Incremental shortest distance algorithm for Spark.
The shortest distance between nodes in a weighted, undirected graph is an important metric that has numerous applications. Classical algorithms, like Dijkstra, do not scale to large graphs. Moreover, many interesting real world graphs are dynamic and change their structure in real-time. Depending on graph structure, these updates might actually affect only a small portion of the graph. Thus, it is wasteful to re-compute shortest distances over the entire graph after updates.
Current Spark Implementation Spark has a native graph handling library called GraphX, which implements a shortest distance algorithm. However, that implementation is not incremental, and it needs to be run on the entire graph after an update.
Incremental Shortest Distance for Spark The goal of this project is to implement an incremental shortes distance algorithm for Spark. The intuition is that if an update only affects a small portion of the graph, then we only need to recompute on the affected subgraph. This may lead to significant computational savings. This intuition is formalized in the paper Facilitating Real-Time Graph Mining by Cai, Logothetis, and Siganos (Cloud Data Management, 2012). The authors give an incremental algorithm for general message-passing graph-parallel frameworks. Here, I implement this algorithm in Scala for Spark.
Files and Directories:
- IncrementalSD/ : Implementation of the incremental shortest distance algorithm for Spark.
- ephgraph/ : A simplified implementation -- simplification based on using a specific case of the algorithm that works for shortest distances only.

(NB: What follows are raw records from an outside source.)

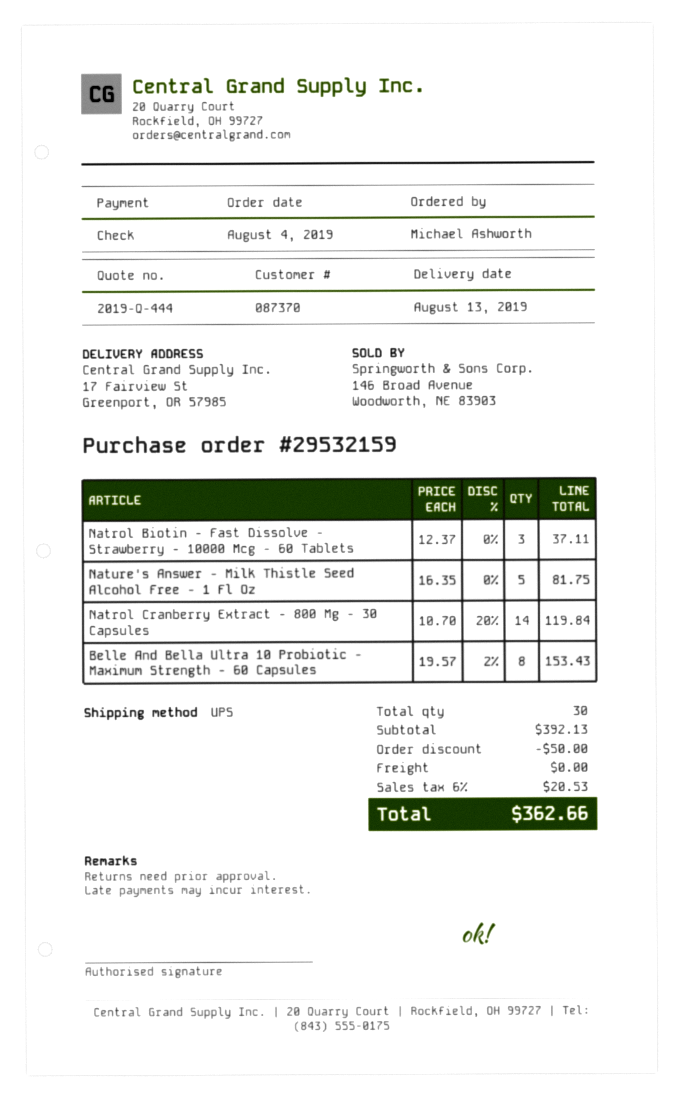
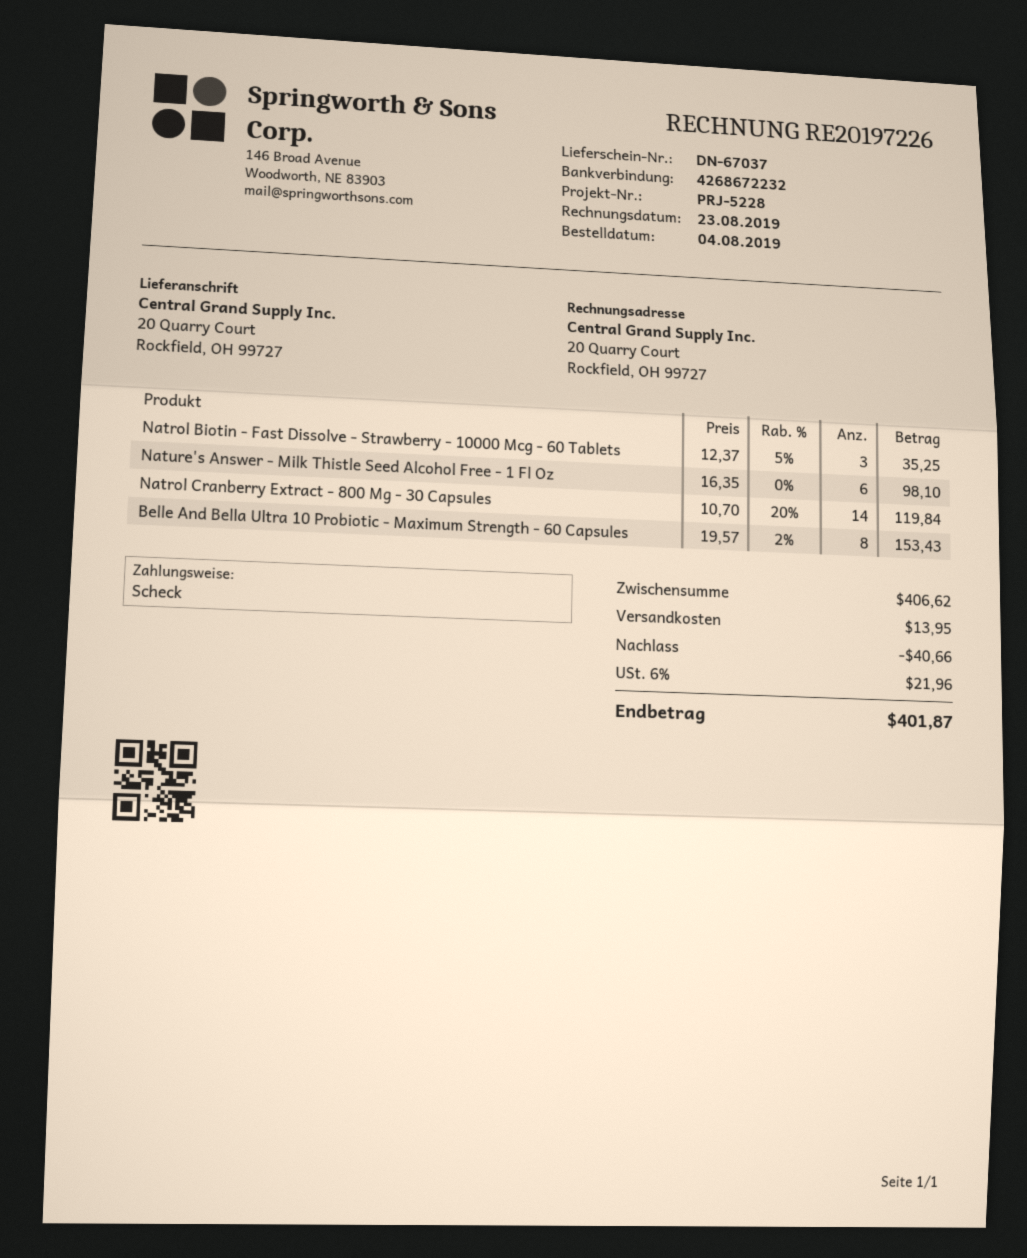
ship to: 17 Fairview St, Greenport, OR 57985 -> 20 Quarry Court, Rockfield, OH 99727
Natrol Biotin - Fast Dissolve - Strawberry - 10000 Mcg - 60 Tablets: 3 x 12.37 = 37.11 -> 3 x 12.37 - 5% = 35.25
Nature's Answer - Milk Thistle Seed Alcohol Free - 1 Fl Oz: 5 x 16.35 = 81.75 -> 6 x 16.35 = 98.10
subtotal: 392.13 -> 406.62
discount: 50.00 -> 40.66
shipping: 0.00 -> 13.95
tax: 6% = 20.53 -> 6% = 21.96
total: 362.66 -> 401.87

- spark-stream/ : Spark streaming application for consuming real-time edge updates from a Kafka queue, and computing shortest distances incrementally.
- testing/ : Testing directory, for evaluation and metrics.
The main class is
graphMod, and can be initialized as:
val gmod = graphMod()
The graph type that graphMod works with is
Graph[VertexId,Double] where the edge weight type is
Double. First call
initVattr() to initialize vertex data, and converte graph to correct type.
val gr : Graph[VertexId,Double] = ... val grInitialized = gmod.initVattr(gr)
To run incremental shortest distance, call run:
val grSD = gmod.run(grInitialized)
To update the weight of an edge, use
val grUpdated = gmod.updateEdge(edge, grInitialized)
edge is a
String of the form
"src dst wt". There is (slower) batch version of
updateEdgeBatch(), which takes as input an
RDD[String] of edges to be updated.